Monday, February 12, 2018

Le Papillon: Crêpes Bretonnes & Québecois Cuisine

Opened in 1974 as Toronto's first crêperie, Le Papillon moved to the historic St. Lawrence Market neighbourhood in 2008, moving into an original 1877 mercantile warehouse building that was entirely restored in 1987. With high ceilings, exposed brick walls, and original wood flooring, columns and beams, the 19th-century Renaissance Revival building was brought back to its former glory, receiving a Toronto Historical Board Award of Merit. Warm and inviting, with a classic French-inspired menu, Le Papillon serves old favourites such as French Soupe à l'oignon, Moules Marinière, Escargots and traditional crêpes Bretonnes, in addition to French Brasserie classics such as Cassoulet, Croque-Monsieur, Quiche Lorraine and classic Québecois Tourtière made with seasoned veal, pork and beef served with Papillon's house chutney. A welcome respite on a cold snowy weekend, Papillon is a charming dining option if you’re a fan of casual French and Québecois cuisine.
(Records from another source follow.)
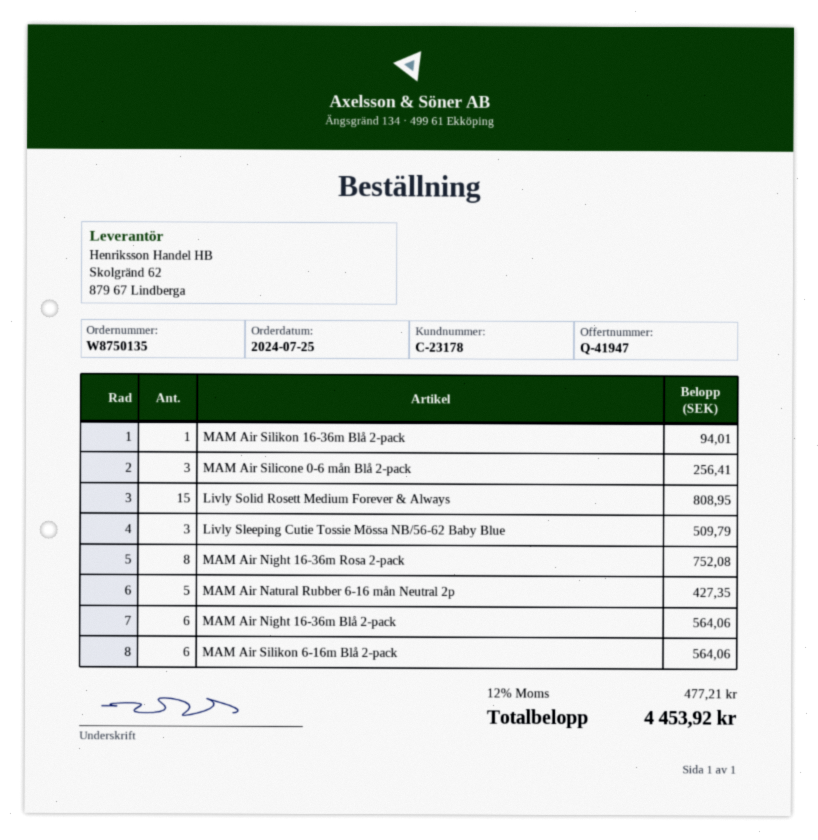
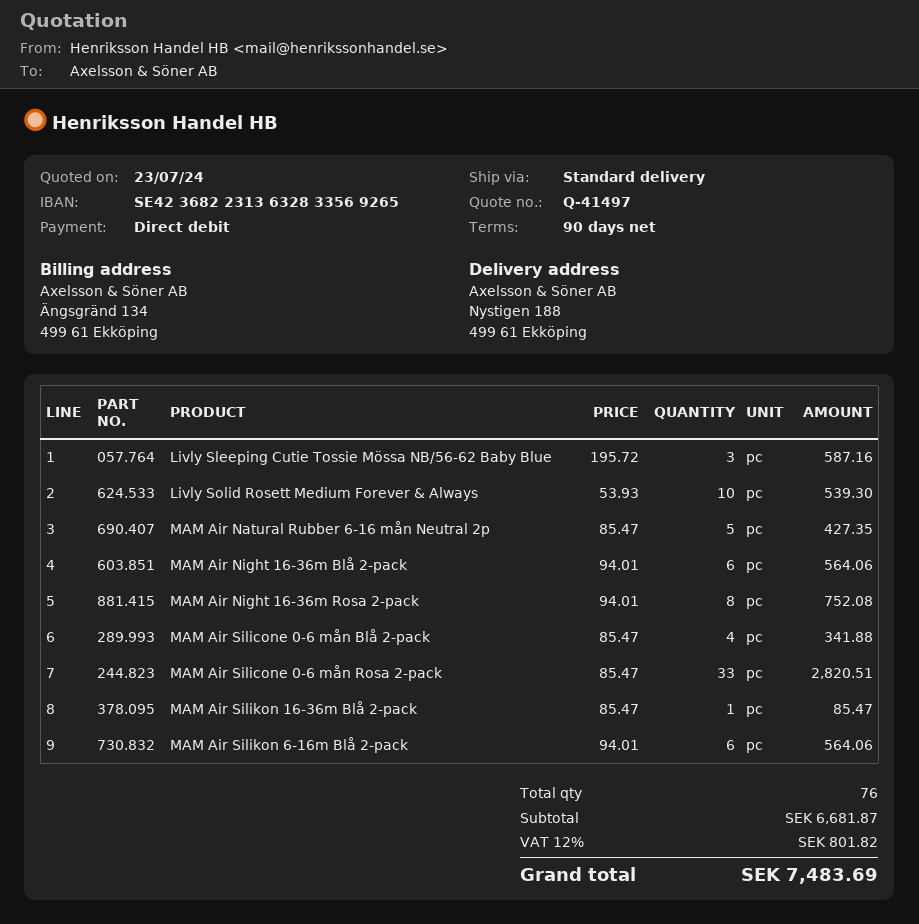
quote number: Q-41947 -> Q-41497
MAM Air Silikon 16-36m Blå 2-pack: 1 for 94.01 -> 1 for 85.47
MAM Air Silicone 0-6 mån Blå 2-pack: 3 for 256.41 -> 4 for 341.88
Livly Solid Rosett Medium Forever & Always: 15 for 808.95 -> 10 for 539.30
Livly Sleeping Cutie Tossie Mössa NB/56-62 Baby Blue: 3 for 509.79 -> 3 for 587.16
MAM Air Silicone 0-6 mån Rosa 2-pack: none -> 33 for 2820.51
tax: 12% = 477.21 -> 12% = 801.82
total: 4453.92 -> 7483.69

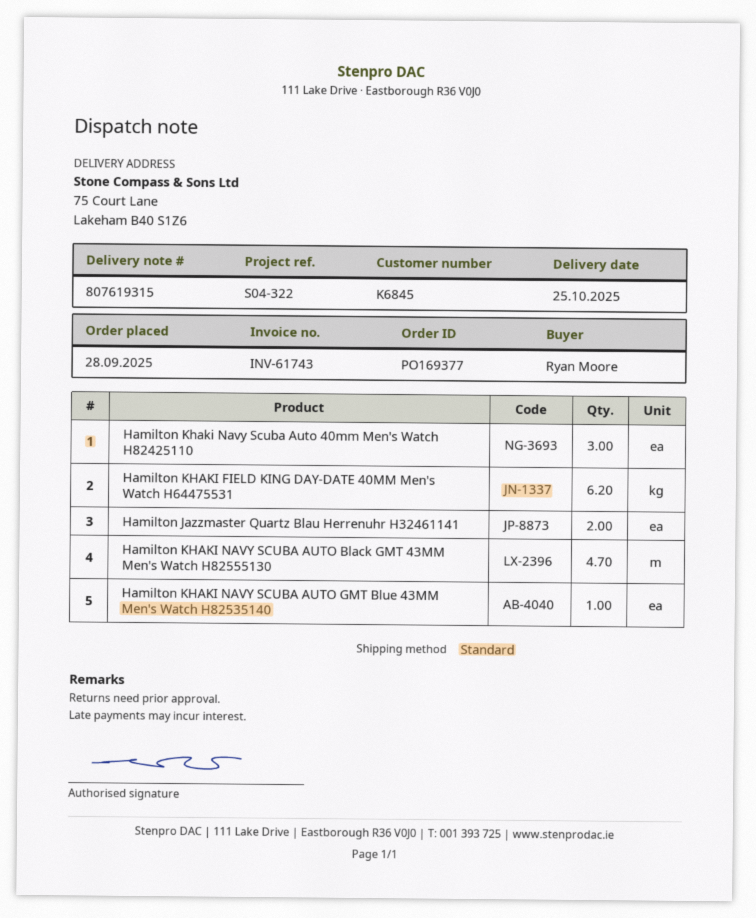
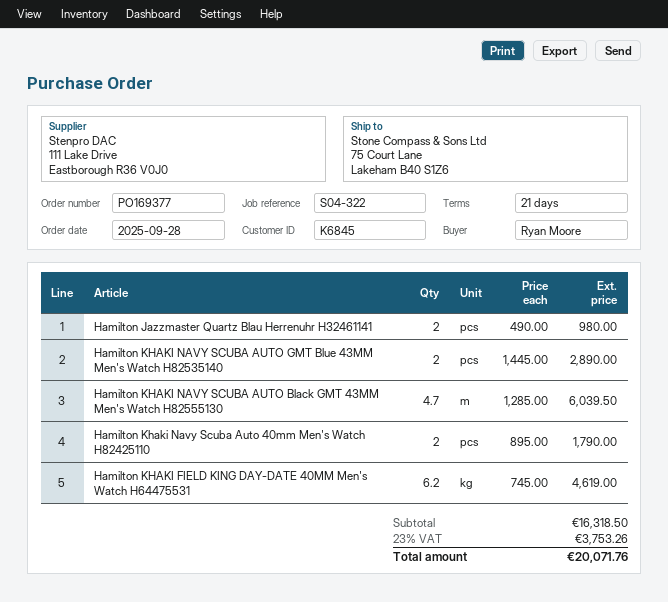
Hamilton Khaki Navy Scuba Auto 40mm Men's Watch H82425110: 3 -> 2
Hamilton KHAKI NAVY SCUBA AUTO GMT Blue 43MM Men's Watch H82535140: 1 -> 2

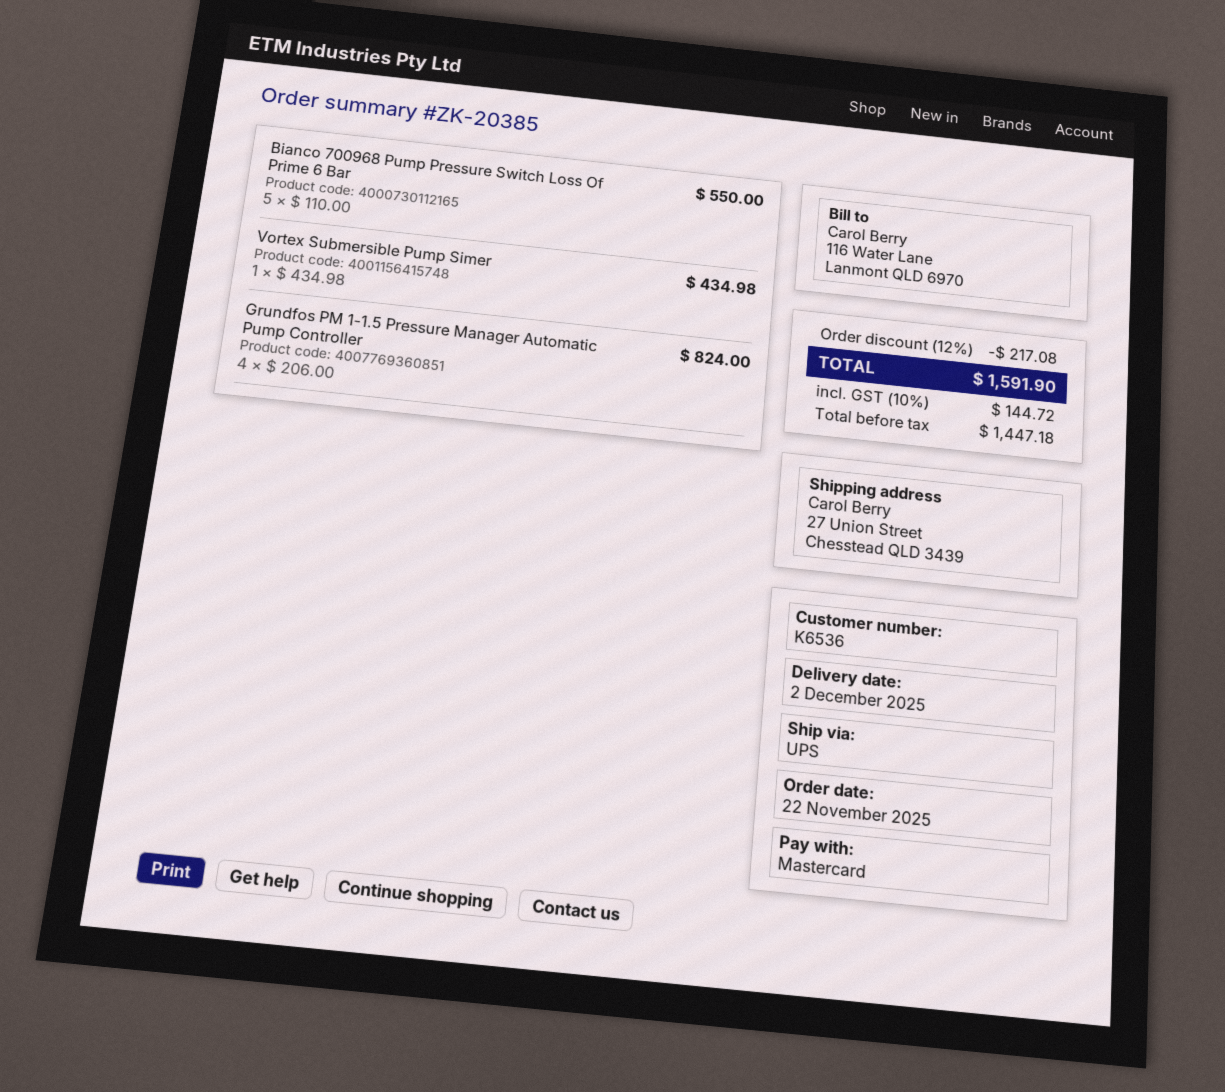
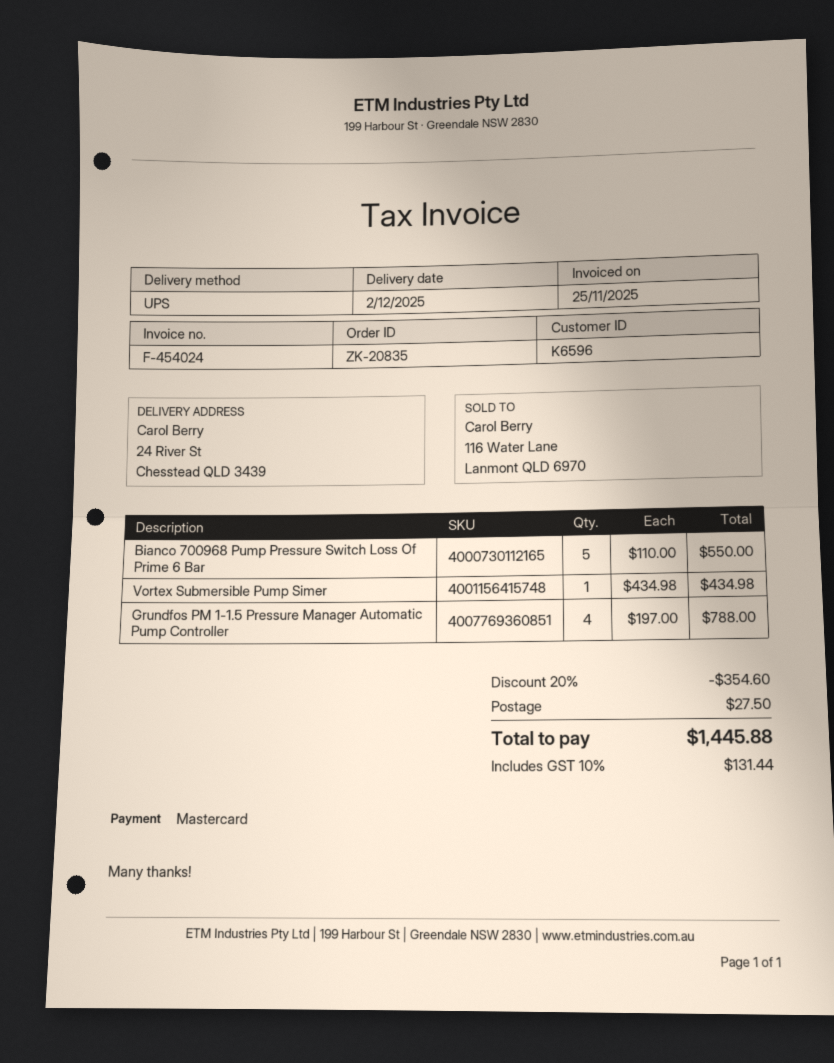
order number: ZK-20385 -> ZK-20835
customer number: K6536 -> K6596
ship to: 27 Union Street, Chesstead QLD 3439 -> 24 River St, Chesstead QLD 3439
Grundfos PM 1-1.5 Pressure Manager Automatic Pump Controller: 4 x 206.00 = 824.00 -> 4 x 197.00 = 788.00
discount: 12% = 217.08 -> 20% = 354.60
shipping: none -> 27.50
tax: 10% = 144.72 -> 10% = 131.44
total: 1591.90 -> 1445.88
The wood and tile bar with hanging industrial-style lights

French posters decorate the original brick walls in Papillon's Front Street location

The attractive interior with exposed brick walls, wood flooring and bright tall windows

Original wood pillars and beams 

Papillon menu of French-inspired dishes 

Le Gemelle Merlot 

Omelette Végétarienne with goats cheese, spinach, mushrooms and caramelized onions 
served with a mixed green salad

Homemade Quiche Lorraine with double smoked bacon and Swiss cheese served with frites and salad

Le Papillon Onion Soup
Serves 8 
Recipe courtesy of Le Papillon

Beef Stock:
3 lb beef bones
2 carrots, chopped
1 small onion, halved
1/2 stalk celery chopped
1 bay leaf
10 cups water

2 large Spanish onions, sliced 1/4-inch thick
4 tbsp butter
2 tbsp butter blended with 2 tbsp all-purpose flour
Salt and black pepper, to taste
1 white French baguette, sliced 1/2-thick and toasted
Swiss Emmental cheese, grated

Combine all of the ingredients for the soup stock, and simmer 5 to 6 hours then strain. Discard the bones and vegetables. To make the soup, sauté the onions in hot butter on medium heat until softened, about 15-20 minutes. Pour in the stock and simmer gently, covered, for 1 hour. To thicken the soup, blend the butter and flour into a roux. Stir into the soup and continue simmering until thickened. Season with salt and pepper. Spoon the soup into individual bowls, and top each with toasted bread. Sprinkle with cheese and bake in a 350°F oven until the cheese has melted, about 5 to 10 minutes. Serve immediately.